Falling breast cancer death rates have little to do with breast screening but are down to better treatment and health systems, scientists said on Friday, in a study likely to fuel a long-running row over the merits of mammograms.
Researchers analyzed data from three pairs of countries in Europe and found that although breast cancer screening programs had been introduced 10 to 15 years earlier in some areas than in others, declines in death rates were similar.
The findings suggest that "improvements in treatment and in the efficiency of healthcare systems may be more plausible explanations" for falling deaths rates from breast cancer, they wrote in a study in the British Medical Journal.
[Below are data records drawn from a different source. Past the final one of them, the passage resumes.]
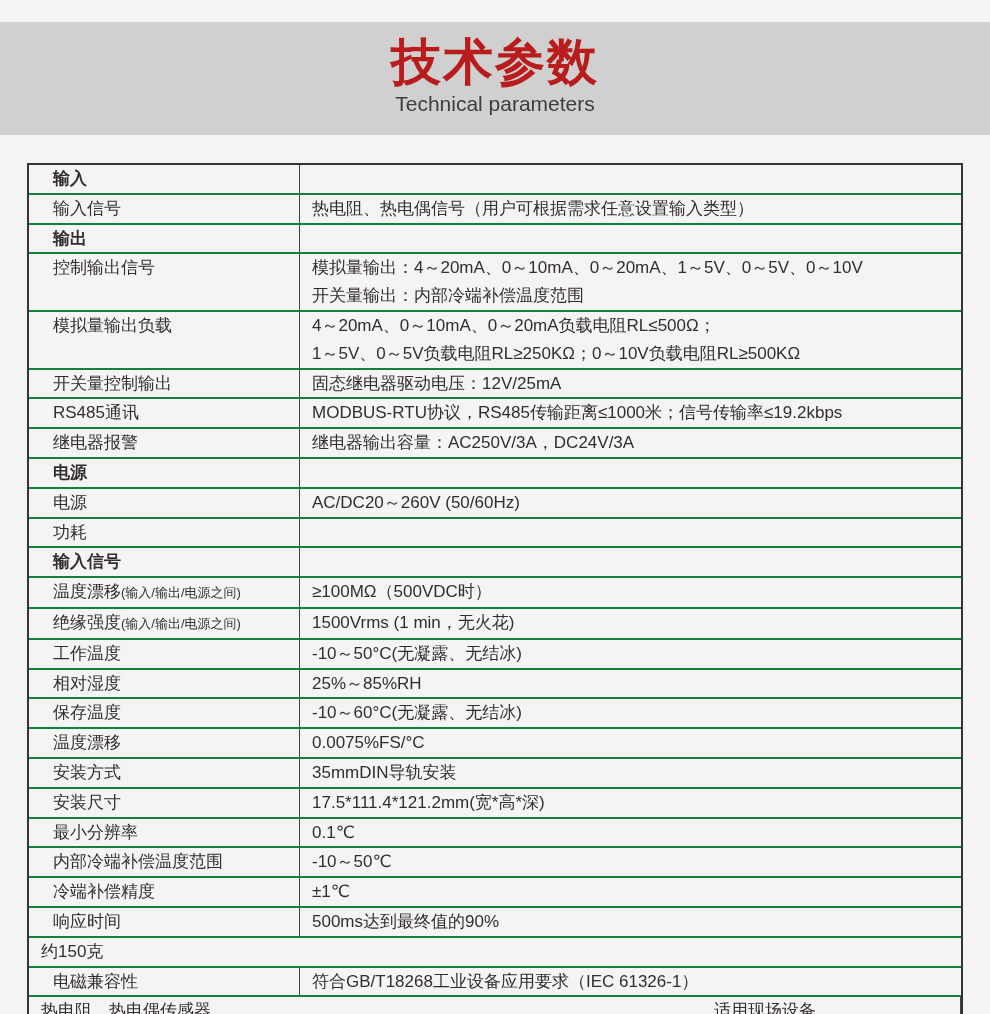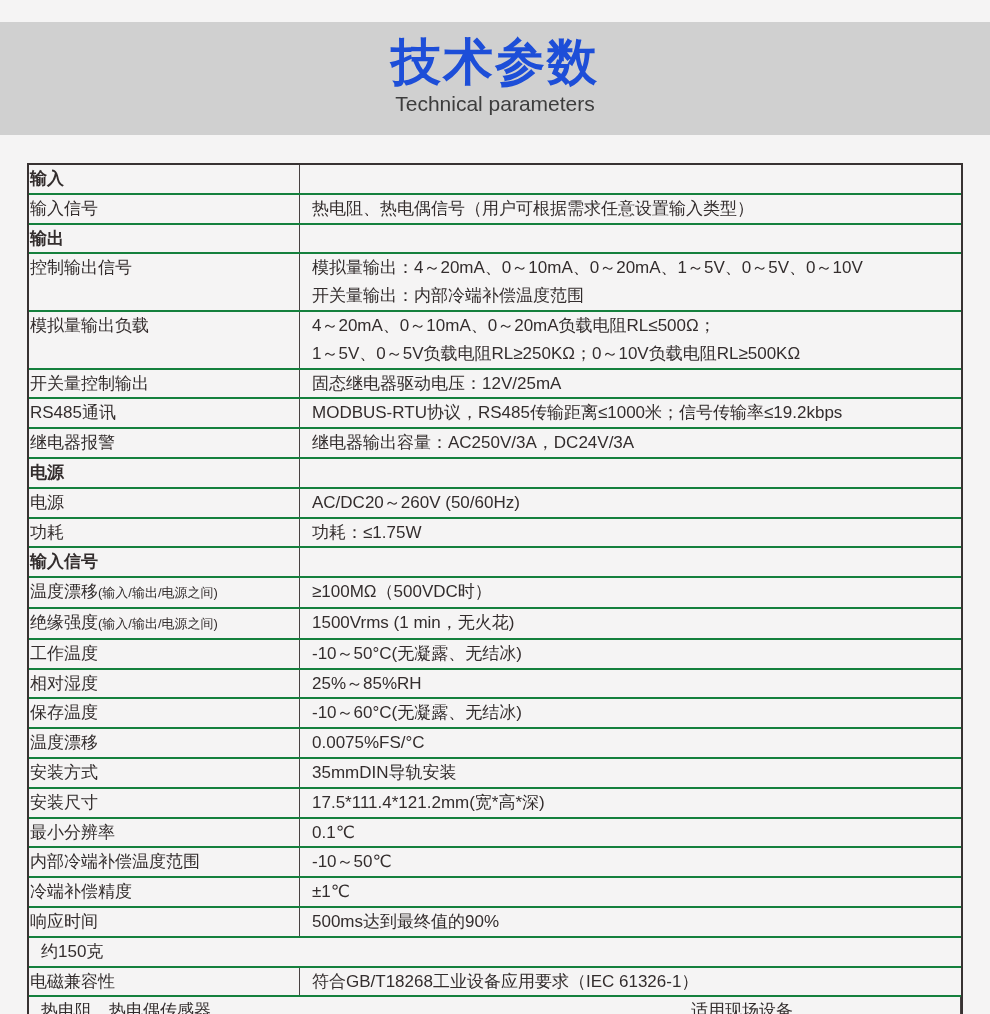"技术参数" .hero .title { color: #1d4ed8 -> #b91c1c }
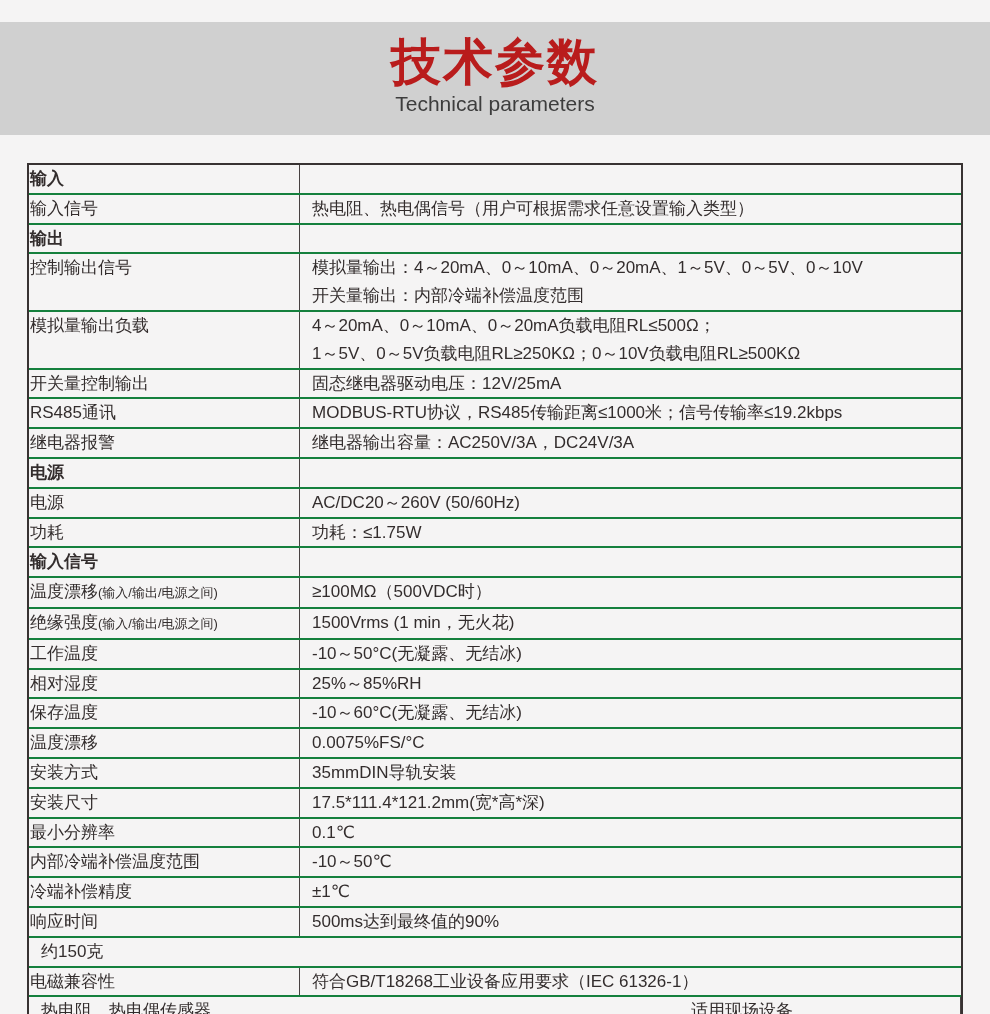"输入" .cell.label { padding-left: 1px -> 24px }
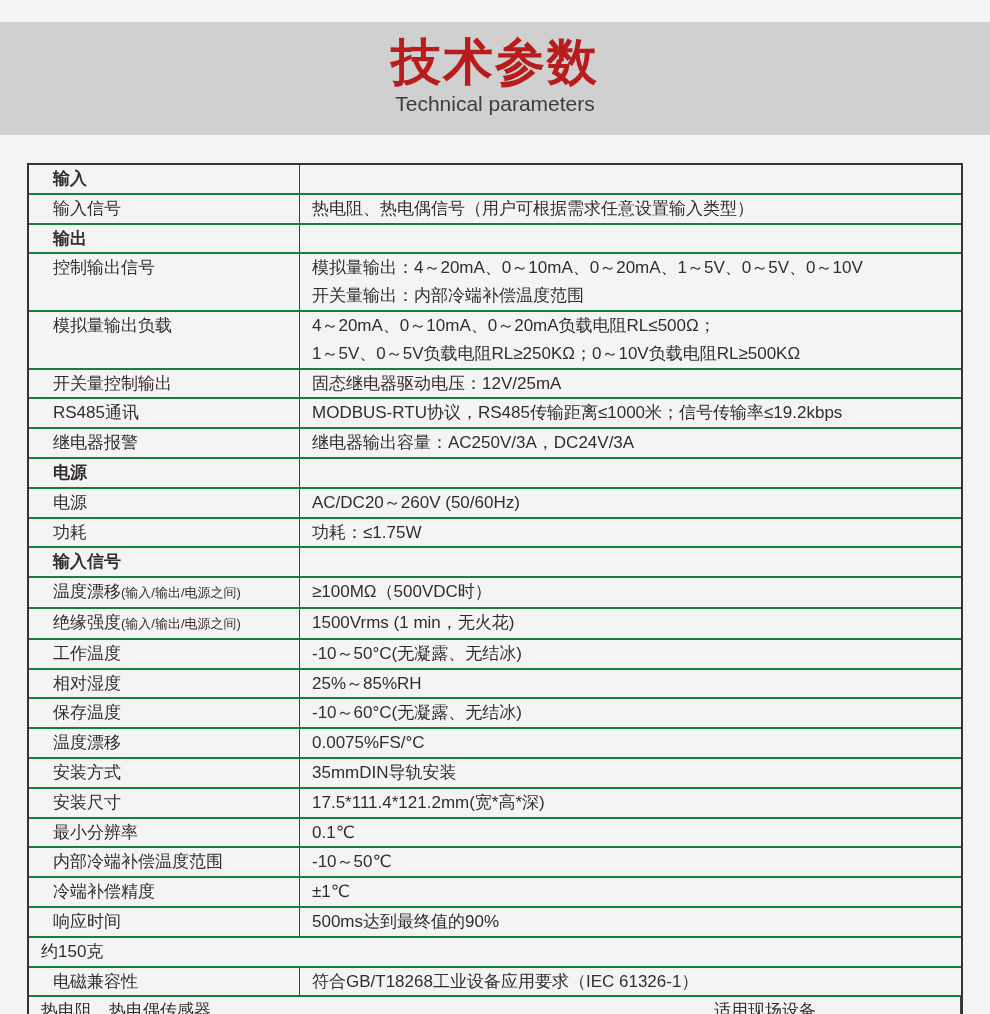"功耗：≤1.75W" div.cell { html: <div> <div>功耗：≤1.75W</div> </div> -> none }
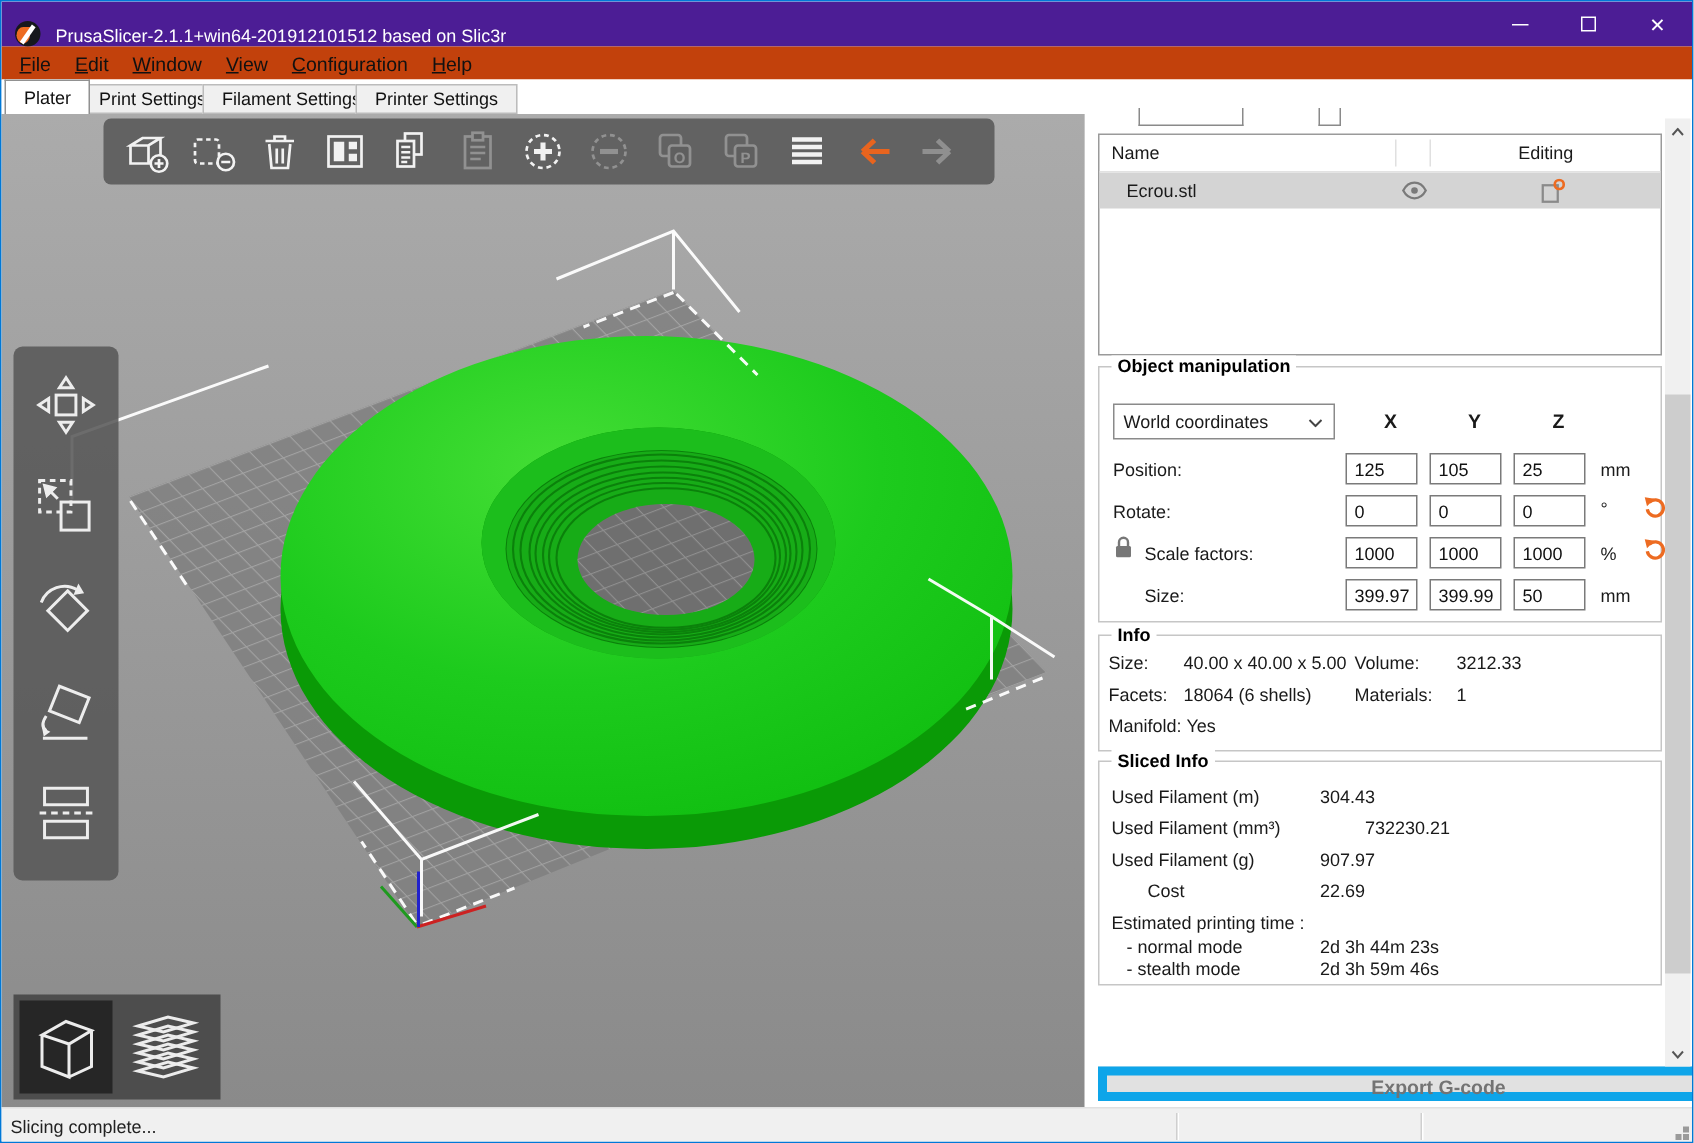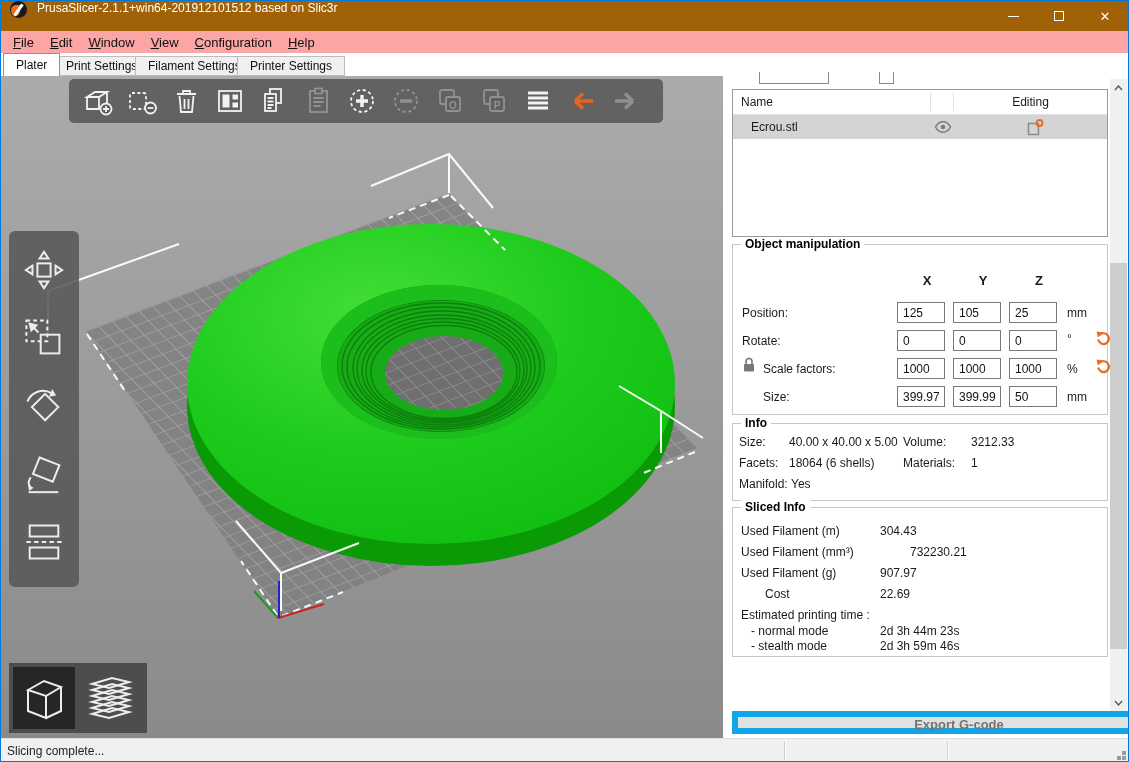"PrusaSlicer-2.1.1+win64-201912101512" .titlebar { align-items: flex-start -> flex-end; background: #a16207 -> #4c1d95 }
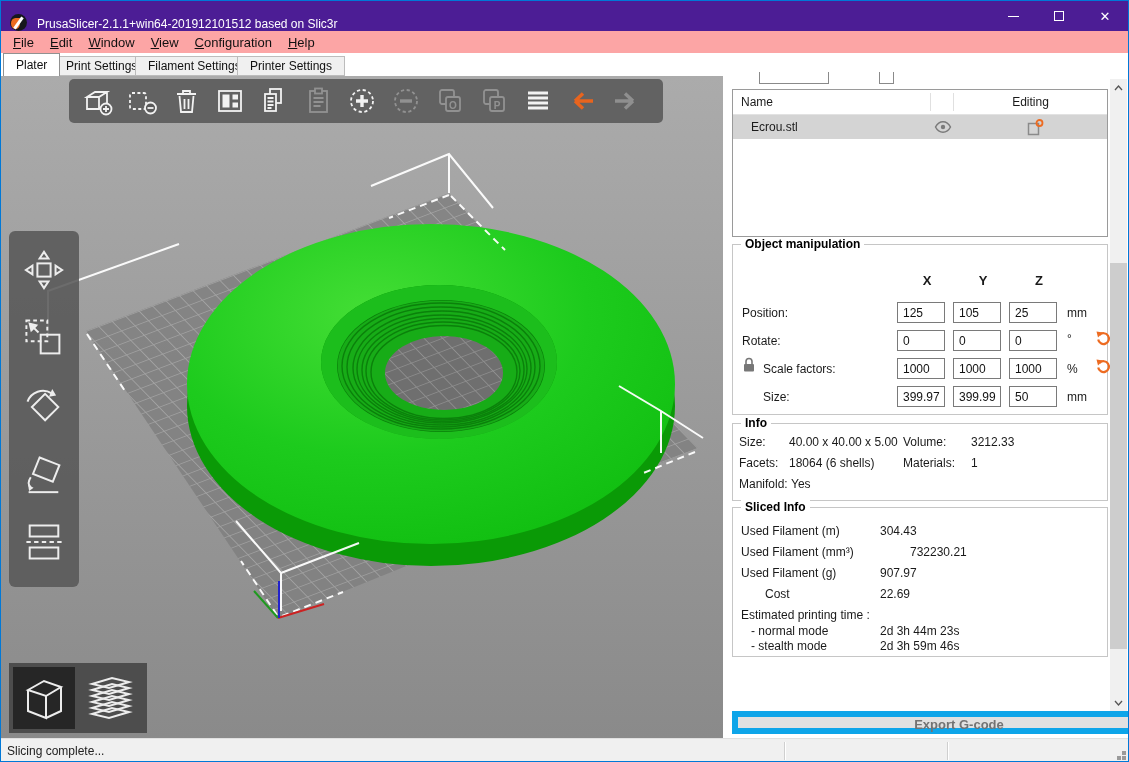"File" .menubar { background: #fca5a5 -> #c2410c }
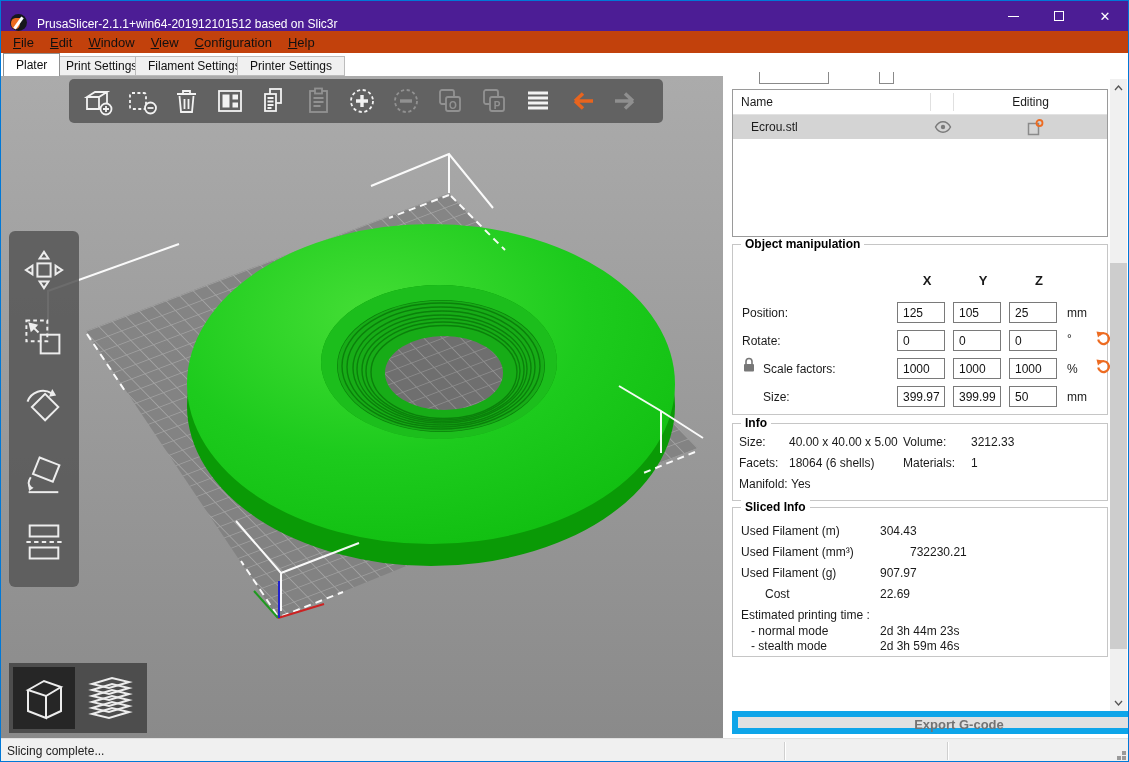"World coordinates" div.coord-combo { html: none -> <div> <span>World coordinates</span> <svg> <polyline></polyline> </svg> </div> }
World Health Organization (WHO) data show that deaths from breast cancer are decreasing in the United States, Australia, and most Nordic and western European countries but breast screening is a hot topic among experts who disagree about whether nationwide mammogram programs do more harm than good.
The fear among some is that over-diagnosis -- when screening picks up tumors that would never have presented a problem -- may mean many women are undergoing unnecessary radical treatment, suffering the physical and psychological impact of a breast cancer diagnosis that would otherwise not have come up.
But sweeping changes in U.S. guidelines two years ago that scaled back recommendations on breast screening caused an uproar among patient and doctors groups who said they put women at risk. That was swiftly followed by two conflicting European studies which further fueled the row.
The first, by Danish scientists, found that breast cancer screening programs of the type run by health services in Europe, the United States and other rich nations do nothing to reduce death rates from the disease, while the second, by a British team, found "substantial and significant reduction in breast cancer deaths" due to screening.
Then last month, researchers who conducted the longest ever breast cancer screening said it showed that regular mammograms prevent deaths from breast cancer, and that the number of lives saved increases over time.
Every year, breast cancer kills around 500,000 people globally and is diagnosed in close to 1.3 million people.
For this study, researchers from Britain, France and Norway used WHO data to compare trends in breast cancer death rates within three pairs of countries - Northern Ireland versus Republic of Ireland, the Netherlands versus Belgium and Flanders, and Sweden versus Norway.
Each pair had similar healthcare services and similar levels of risk factors for breast cancer mortality, but were different in that mammography screening was implemented about 10 to 15 years later in the second country of each pair.
The team, lead by Philippe Autier of the International Prevention Research Institute in Lyon, France, said they expected that reductions in breast cancer death rates would show up earlier in countries where screening was introduced sooner, but their analysis in fact showed little difference.
The findings showed that from 1989 to 2006, deaths from breast cancer fell by 29 percent in Northern Ireland and 26 Percent in the Republic of Ireland; by 25 percent in the Netherlands, 20 percent in Belgium and 25 percent in Flanders; and by 16 percent in Sweden and 24 percent in Norway.
"Trends in breast cancer mortality rates varied little between countries where women had been screened by mammography for a considerable time compared with those where women were largely unscreened," Autier's team wrote.
"This is in sharp contrast with the temporal difference of 10 to 15 years in implementation of mammography screening and suggests that screening has not played a direct part in the reductions of breast cancer mortality."